Third: These studies should not hurt you financially in any way. Pharma should be paying for them. Rule #1 of dealmaking: a bad deal is one you pay for.
If you have a solid agreement in place, you can flip your perspective on feasibility studies: these are incredible opportunities.
So what’s the worst case scenario? The worst case scenario is that, even with all protocols checked, and no money spent, your approach isn’t validated. In that case, you are saving yourself a world of hurt.
If you have a problem, it’s better to know early on, before there are more stakeholders involved. It gives you time to adjust course.
What’s the best case? You get top quality external validation. And it leads to a future partnership.
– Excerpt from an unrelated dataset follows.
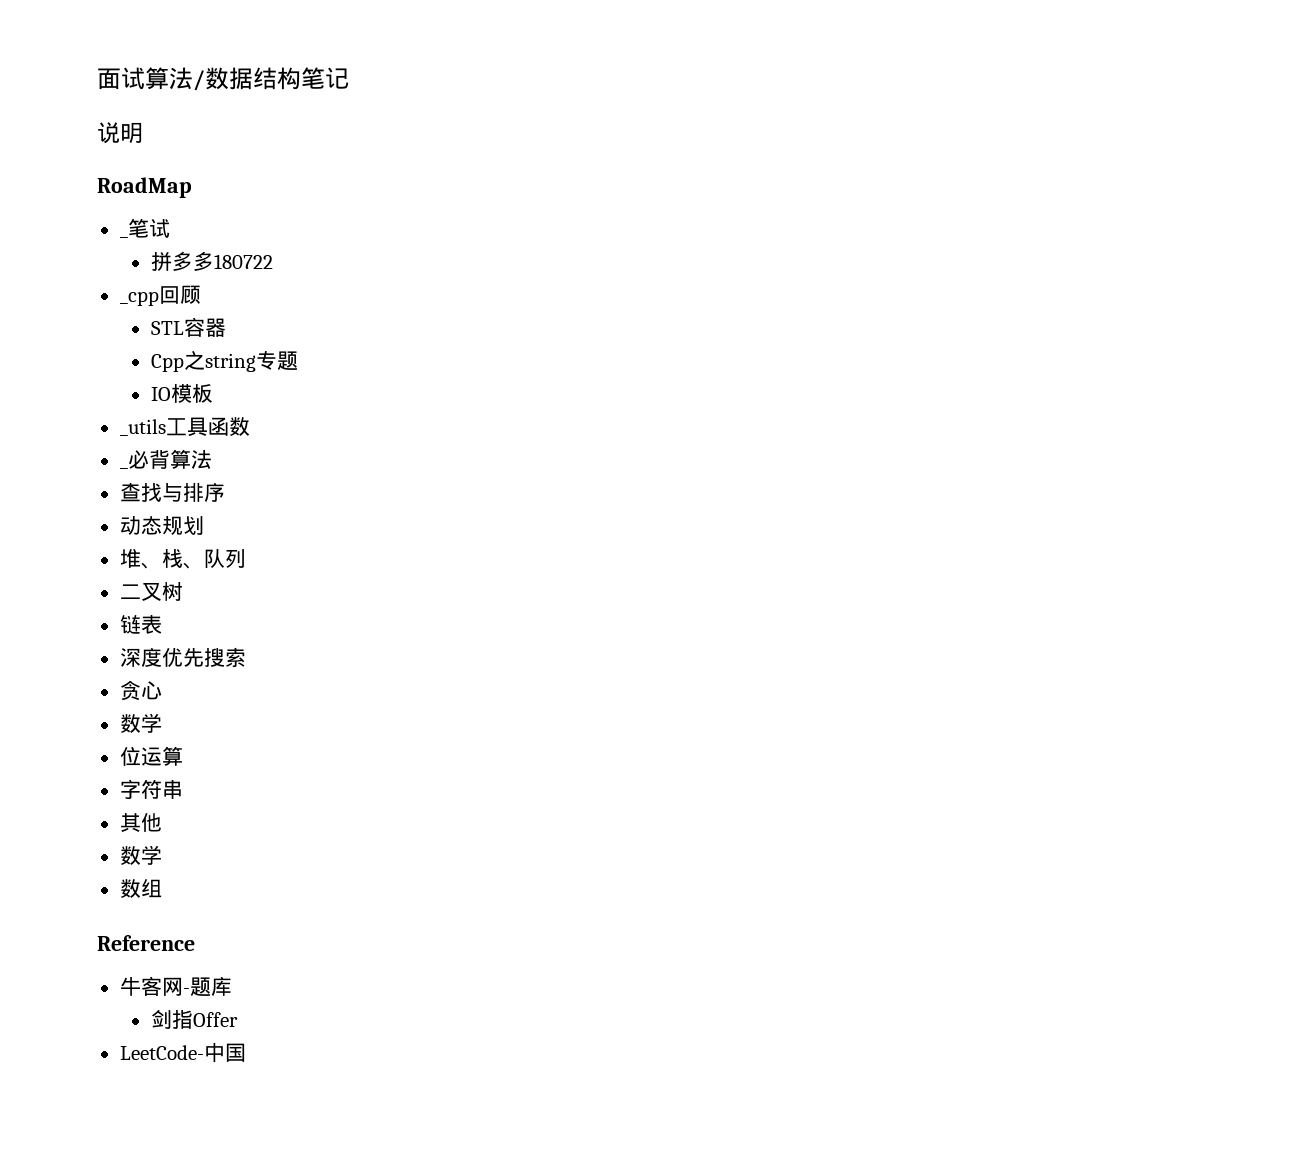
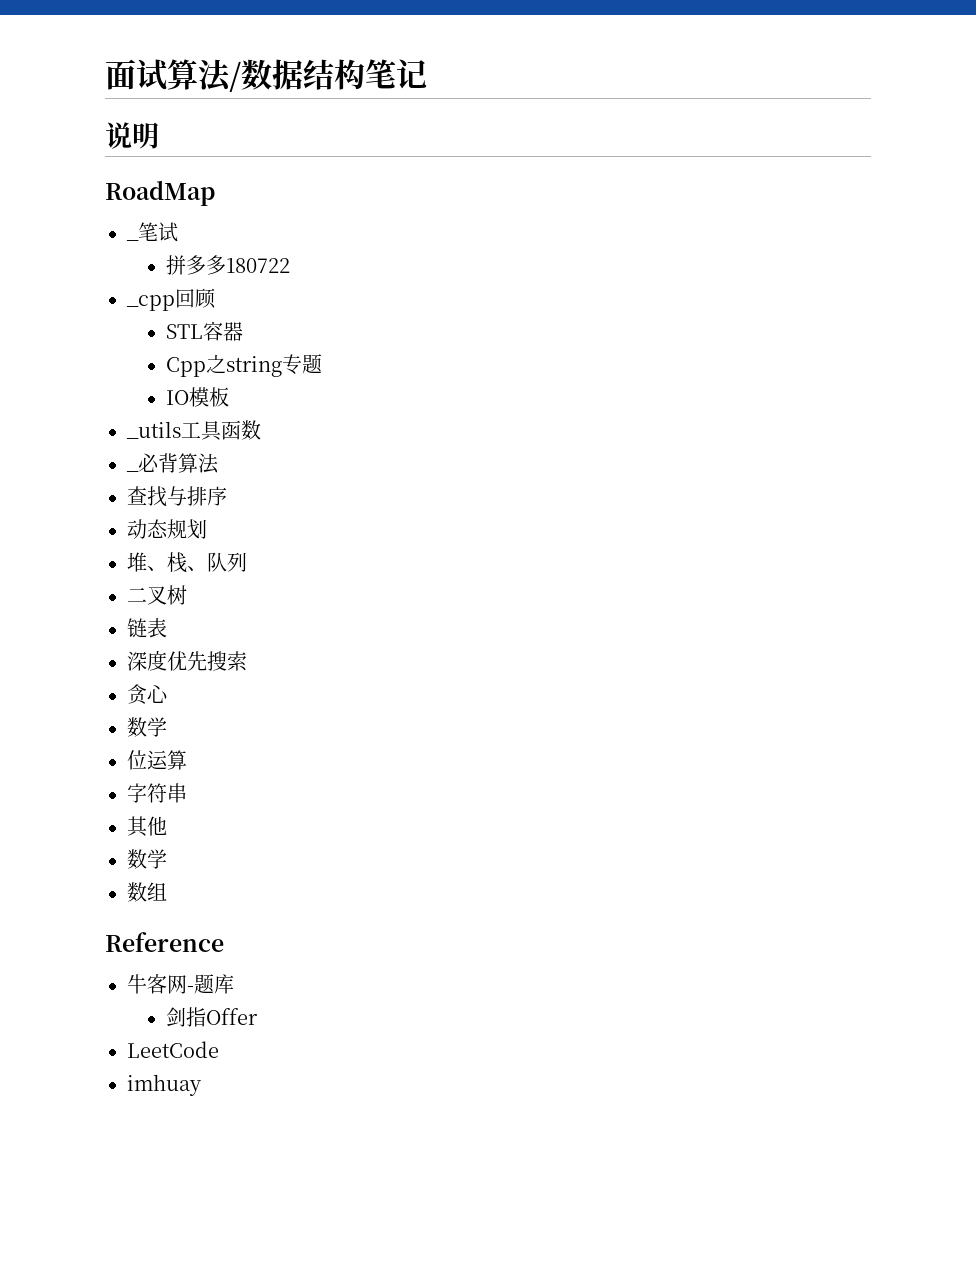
- LeetCode-中国
+ LeetCode
+ imhuay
So many scientist-Founders fail to start great companies because they’re afraid of the business side of things. If you can complete your PhD, or discover defensible magic, you can learn to read legal documents, understand biz dev, and run a business.
You can, and should, hire or partner with people who are great business operators. But to unlock all of your potential as a scientist-founder you have to see the whole picture – both business and science.
Understand the broad strokes of the deals you’re making, the psychology of business development, and where your technology fits in.
Especially when it comes to discovery deals, no one understands the potential of your technology better than you do.
With just a bit of preparation, you’ll stay in the driver’s seat – where you belong.